WHAT TO PRODUCE >> Transcribe the listing below only from the line with "[283,684,309,699] etä ->" up to and including the line with "[660,252,760,270] ansioista. ->".

INFORMATION PROVIDED >>
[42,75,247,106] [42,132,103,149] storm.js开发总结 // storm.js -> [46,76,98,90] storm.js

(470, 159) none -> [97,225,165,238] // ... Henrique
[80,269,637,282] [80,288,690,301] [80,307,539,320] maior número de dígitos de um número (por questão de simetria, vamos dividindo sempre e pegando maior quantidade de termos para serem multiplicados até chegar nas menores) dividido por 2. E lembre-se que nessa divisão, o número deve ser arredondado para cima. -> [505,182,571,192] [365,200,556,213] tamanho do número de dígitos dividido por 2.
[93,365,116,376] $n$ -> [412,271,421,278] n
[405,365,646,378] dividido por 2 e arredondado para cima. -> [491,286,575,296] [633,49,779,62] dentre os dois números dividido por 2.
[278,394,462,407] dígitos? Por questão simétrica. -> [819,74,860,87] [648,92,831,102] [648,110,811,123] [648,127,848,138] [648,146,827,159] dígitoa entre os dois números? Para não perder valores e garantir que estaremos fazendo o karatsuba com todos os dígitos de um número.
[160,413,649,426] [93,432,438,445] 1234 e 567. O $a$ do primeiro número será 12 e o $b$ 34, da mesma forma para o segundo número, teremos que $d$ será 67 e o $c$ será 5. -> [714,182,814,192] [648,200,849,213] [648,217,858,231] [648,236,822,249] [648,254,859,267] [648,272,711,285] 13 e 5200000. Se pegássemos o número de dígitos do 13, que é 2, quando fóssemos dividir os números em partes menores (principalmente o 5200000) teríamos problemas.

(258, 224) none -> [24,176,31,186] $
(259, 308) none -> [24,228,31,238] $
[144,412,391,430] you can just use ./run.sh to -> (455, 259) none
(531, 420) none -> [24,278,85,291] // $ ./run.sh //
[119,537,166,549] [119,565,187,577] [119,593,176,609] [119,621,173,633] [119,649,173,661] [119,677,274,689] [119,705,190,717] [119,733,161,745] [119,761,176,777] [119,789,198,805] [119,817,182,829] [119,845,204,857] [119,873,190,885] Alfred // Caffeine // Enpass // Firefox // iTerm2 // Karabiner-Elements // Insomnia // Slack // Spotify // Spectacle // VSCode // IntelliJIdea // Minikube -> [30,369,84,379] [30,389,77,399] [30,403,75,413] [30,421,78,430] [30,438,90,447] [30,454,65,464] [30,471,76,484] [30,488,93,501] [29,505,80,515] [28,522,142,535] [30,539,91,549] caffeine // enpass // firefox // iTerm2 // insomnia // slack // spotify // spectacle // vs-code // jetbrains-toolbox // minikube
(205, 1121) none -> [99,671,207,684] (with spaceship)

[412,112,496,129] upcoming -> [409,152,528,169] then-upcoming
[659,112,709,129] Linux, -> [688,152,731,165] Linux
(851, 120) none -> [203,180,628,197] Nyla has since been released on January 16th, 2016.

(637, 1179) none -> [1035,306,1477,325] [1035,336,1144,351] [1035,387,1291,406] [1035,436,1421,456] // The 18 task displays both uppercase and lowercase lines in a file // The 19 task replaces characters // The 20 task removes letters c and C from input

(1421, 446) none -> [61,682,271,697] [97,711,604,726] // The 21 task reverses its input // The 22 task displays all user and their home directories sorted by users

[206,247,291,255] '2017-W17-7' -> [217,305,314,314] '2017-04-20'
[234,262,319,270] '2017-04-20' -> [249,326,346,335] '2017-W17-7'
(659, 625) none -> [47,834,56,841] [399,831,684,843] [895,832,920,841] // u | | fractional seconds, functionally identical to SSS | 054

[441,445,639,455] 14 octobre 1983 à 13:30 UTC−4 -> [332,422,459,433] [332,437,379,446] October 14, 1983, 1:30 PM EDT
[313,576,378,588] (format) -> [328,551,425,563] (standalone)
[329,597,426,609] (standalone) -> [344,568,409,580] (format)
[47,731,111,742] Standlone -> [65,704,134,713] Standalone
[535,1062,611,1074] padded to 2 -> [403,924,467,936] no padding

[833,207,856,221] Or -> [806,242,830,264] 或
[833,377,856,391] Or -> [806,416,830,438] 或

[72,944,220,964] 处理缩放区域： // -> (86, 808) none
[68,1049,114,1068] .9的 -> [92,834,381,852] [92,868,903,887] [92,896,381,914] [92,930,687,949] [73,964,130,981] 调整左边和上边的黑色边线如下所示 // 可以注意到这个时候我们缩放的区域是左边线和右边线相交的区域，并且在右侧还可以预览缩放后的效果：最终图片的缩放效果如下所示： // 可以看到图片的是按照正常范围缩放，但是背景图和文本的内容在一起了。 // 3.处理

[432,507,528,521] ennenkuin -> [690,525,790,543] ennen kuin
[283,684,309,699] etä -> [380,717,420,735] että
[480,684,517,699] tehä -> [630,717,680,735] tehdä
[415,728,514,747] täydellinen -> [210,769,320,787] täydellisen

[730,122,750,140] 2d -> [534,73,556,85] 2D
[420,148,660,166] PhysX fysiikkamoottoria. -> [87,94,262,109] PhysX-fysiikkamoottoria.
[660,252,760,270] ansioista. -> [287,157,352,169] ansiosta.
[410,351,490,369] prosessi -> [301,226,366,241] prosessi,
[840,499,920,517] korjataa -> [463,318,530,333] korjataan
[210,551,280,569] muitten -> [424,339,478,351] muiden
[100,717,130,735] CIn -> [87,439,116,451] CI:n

WORKED SOLUTION >>
[283,684,309,699] etä -> [380,717,420,735] että
[480,684,517,699] tehä -> [630,717,680,735] tehdä
[415,728,514,747] täydellinen -> [210,769,320,787] täydellisen

[730,122,750,140] 2d -> [534,73,556,85] 2D
[420,148,660,166] PhysX fysiikkamoottoria. -> [87,94,262,109] PhysX-fysiikkamoottoria.
[660,252,760,270] ansioista. -> [287,157,352,169] ansiosta.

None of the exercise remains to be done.